Before-and-after change data:
• • • •
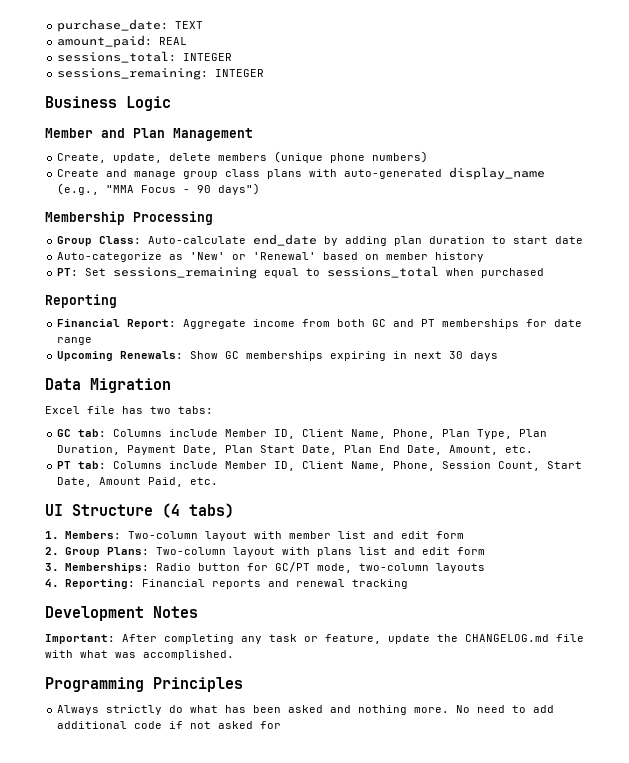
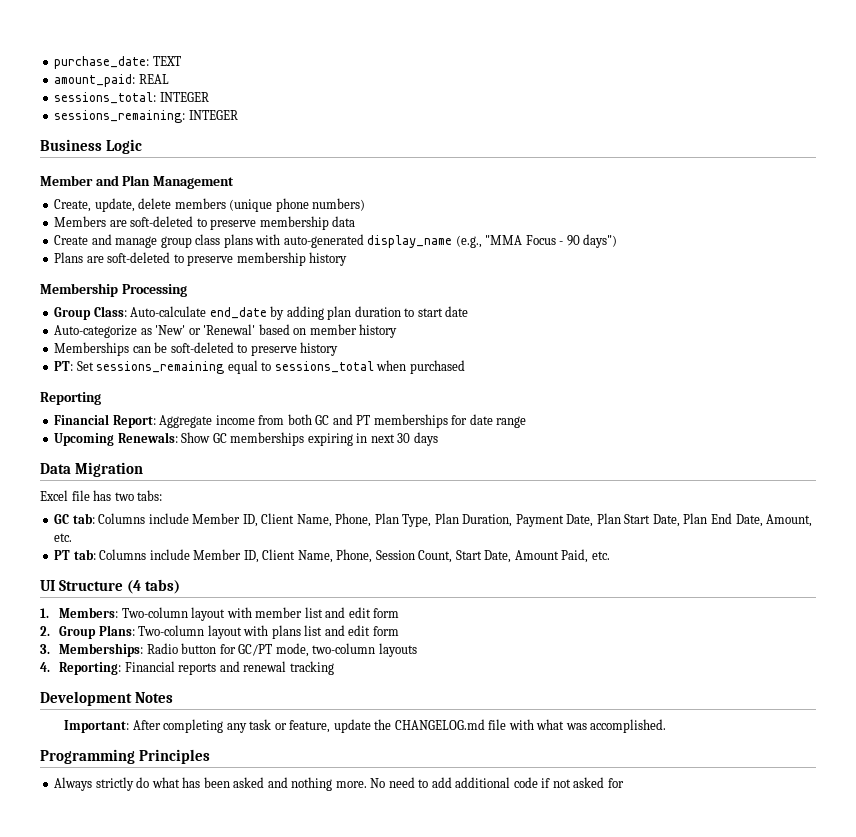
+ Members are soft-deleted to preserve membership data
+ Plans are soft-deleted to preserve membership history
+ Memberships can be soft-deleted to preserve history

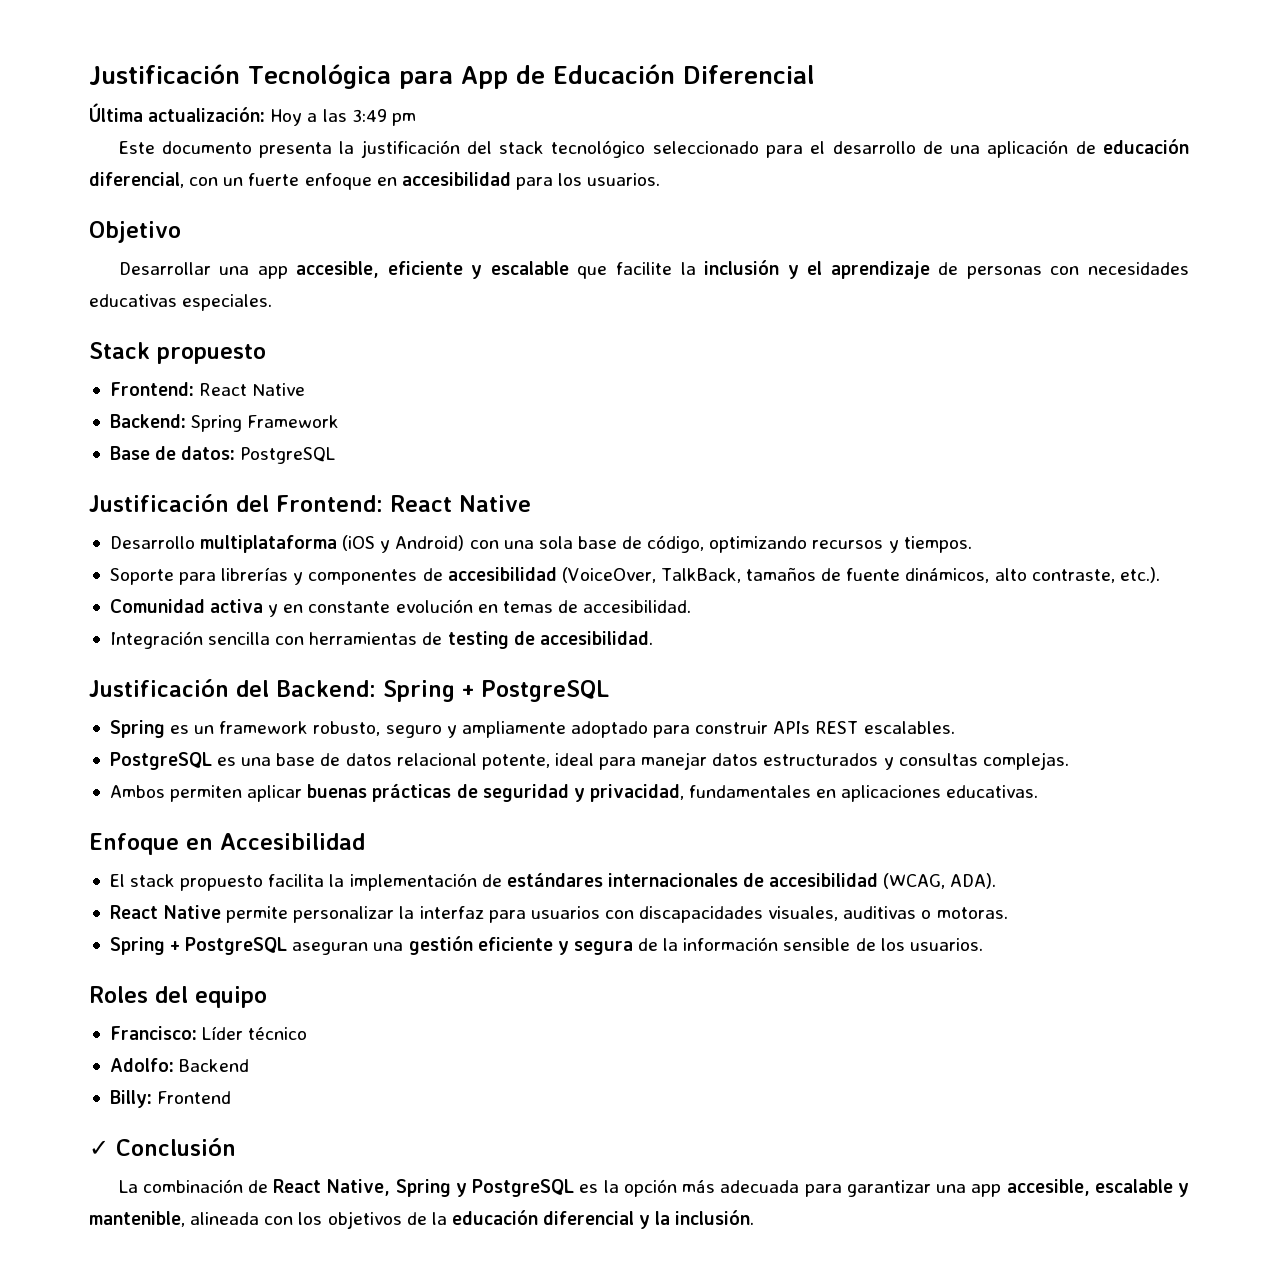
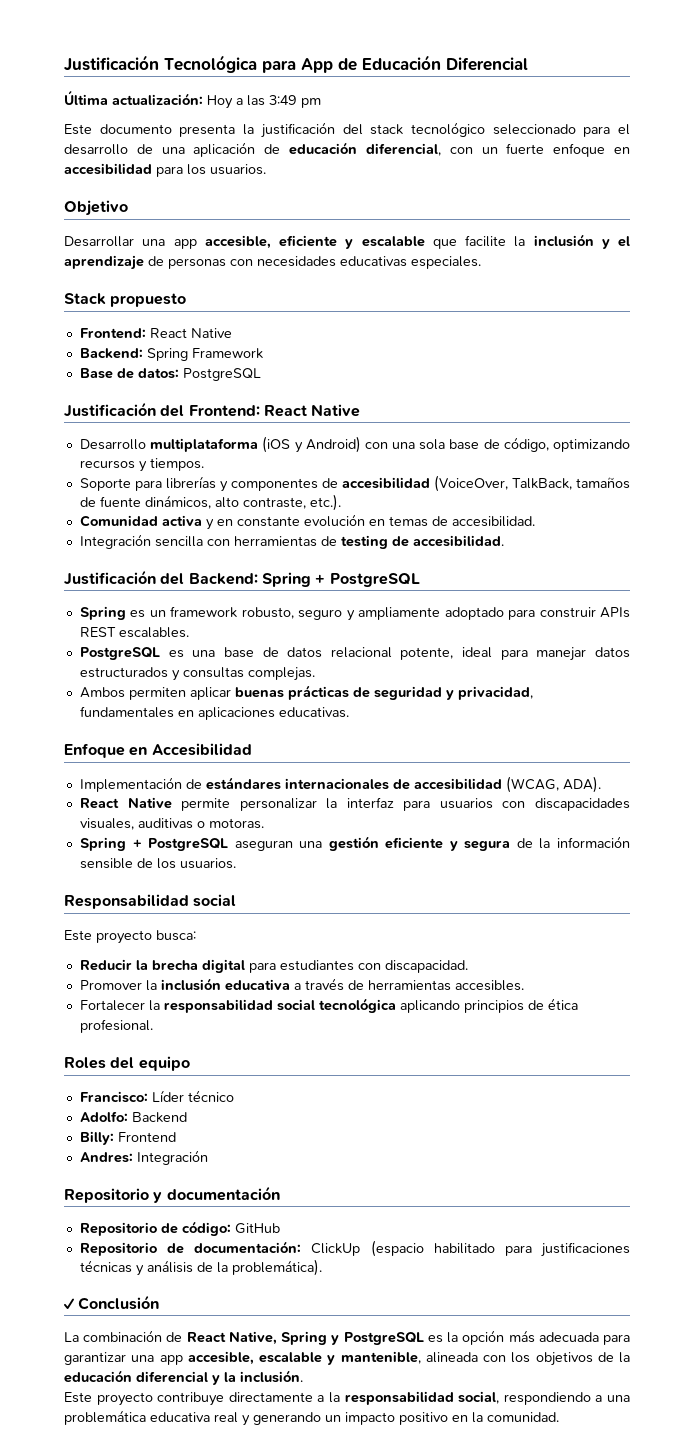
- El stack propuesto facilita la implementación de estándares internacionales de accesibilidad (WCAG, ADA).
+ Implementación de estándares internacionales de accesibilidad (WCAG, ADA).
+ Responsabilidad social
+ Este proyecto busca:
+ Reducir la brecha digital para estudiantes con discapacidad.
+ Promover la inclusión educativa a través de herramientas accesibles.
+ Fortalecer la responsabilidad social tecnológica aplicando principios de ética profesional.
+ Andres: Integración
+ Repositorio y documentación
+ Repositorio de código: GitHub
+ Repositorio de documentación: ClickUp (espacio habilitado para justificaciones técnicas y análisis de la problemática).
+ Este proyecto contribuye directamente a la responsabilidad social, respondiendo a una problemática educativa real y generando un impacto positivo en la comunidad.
• • • •
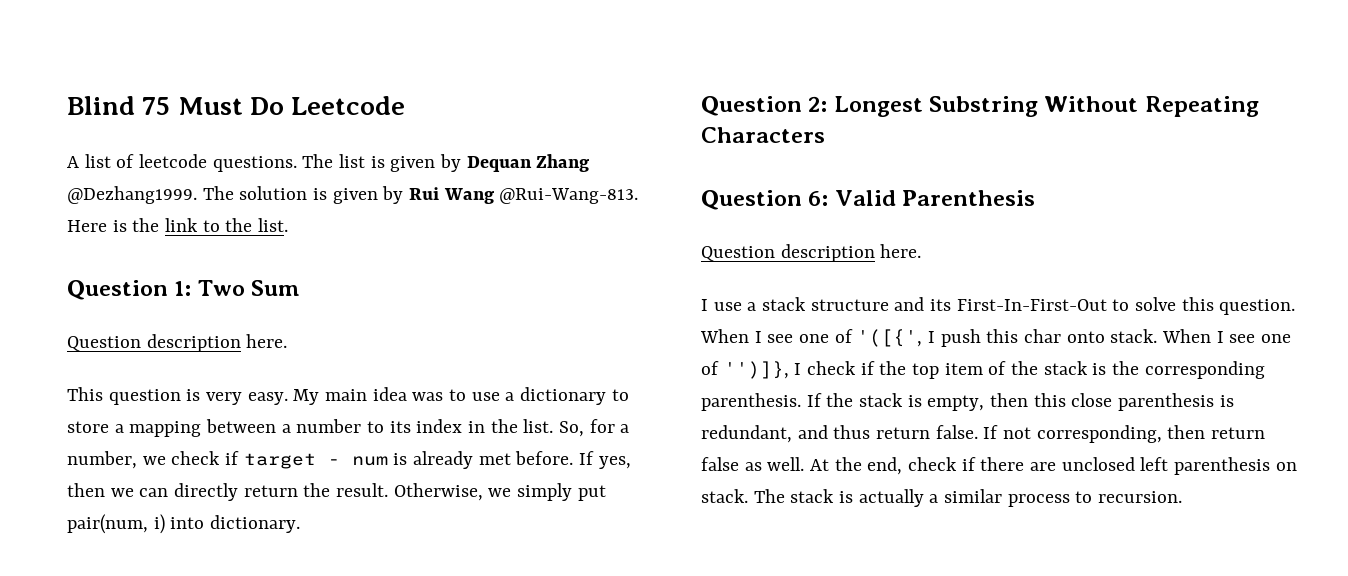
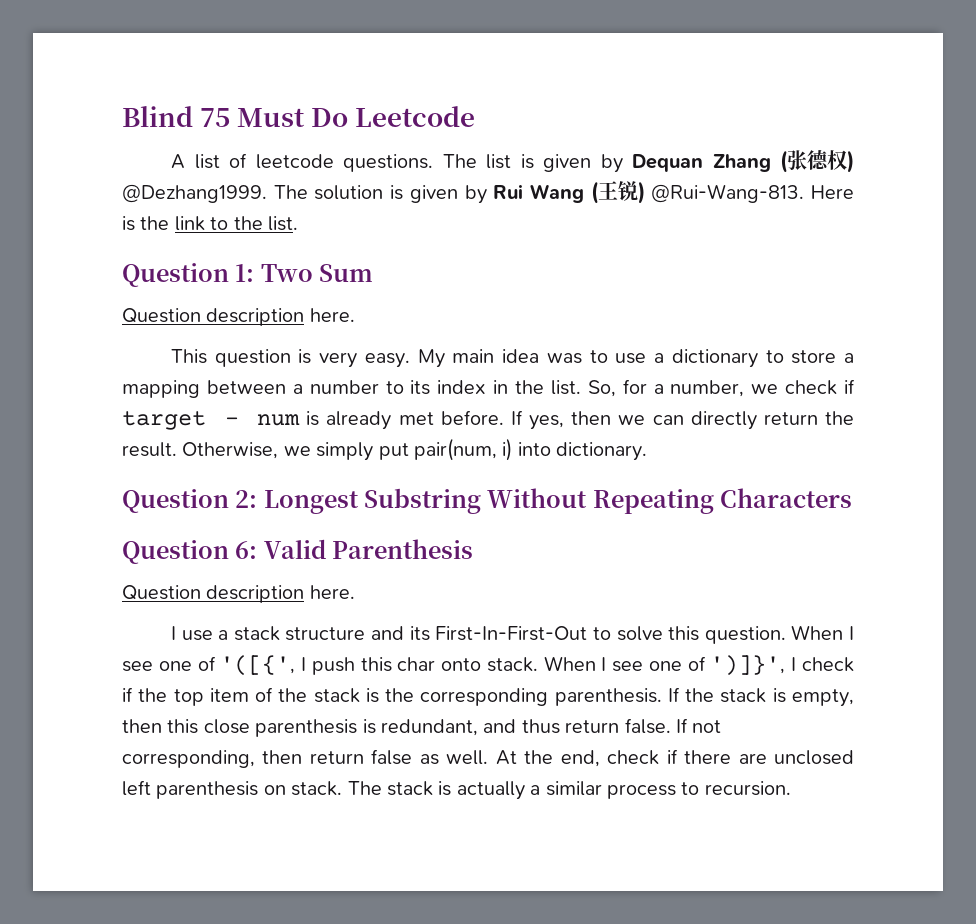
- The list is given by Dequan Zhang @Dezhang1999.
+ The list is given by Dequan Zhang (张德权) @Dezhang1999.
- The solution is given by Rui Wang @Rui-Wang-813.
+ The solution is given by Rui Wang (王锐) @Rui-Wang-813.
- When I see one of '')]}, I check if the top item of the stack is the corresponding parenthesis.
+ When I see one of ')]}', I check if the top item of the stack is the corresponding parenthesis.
• • • •
» Instructions to follow
For every line above that includes the word "history", return the line.

» Written response
+ Plans are soft-deleted to preserve membership history
+ Memberships can be soft-deleted to preserve history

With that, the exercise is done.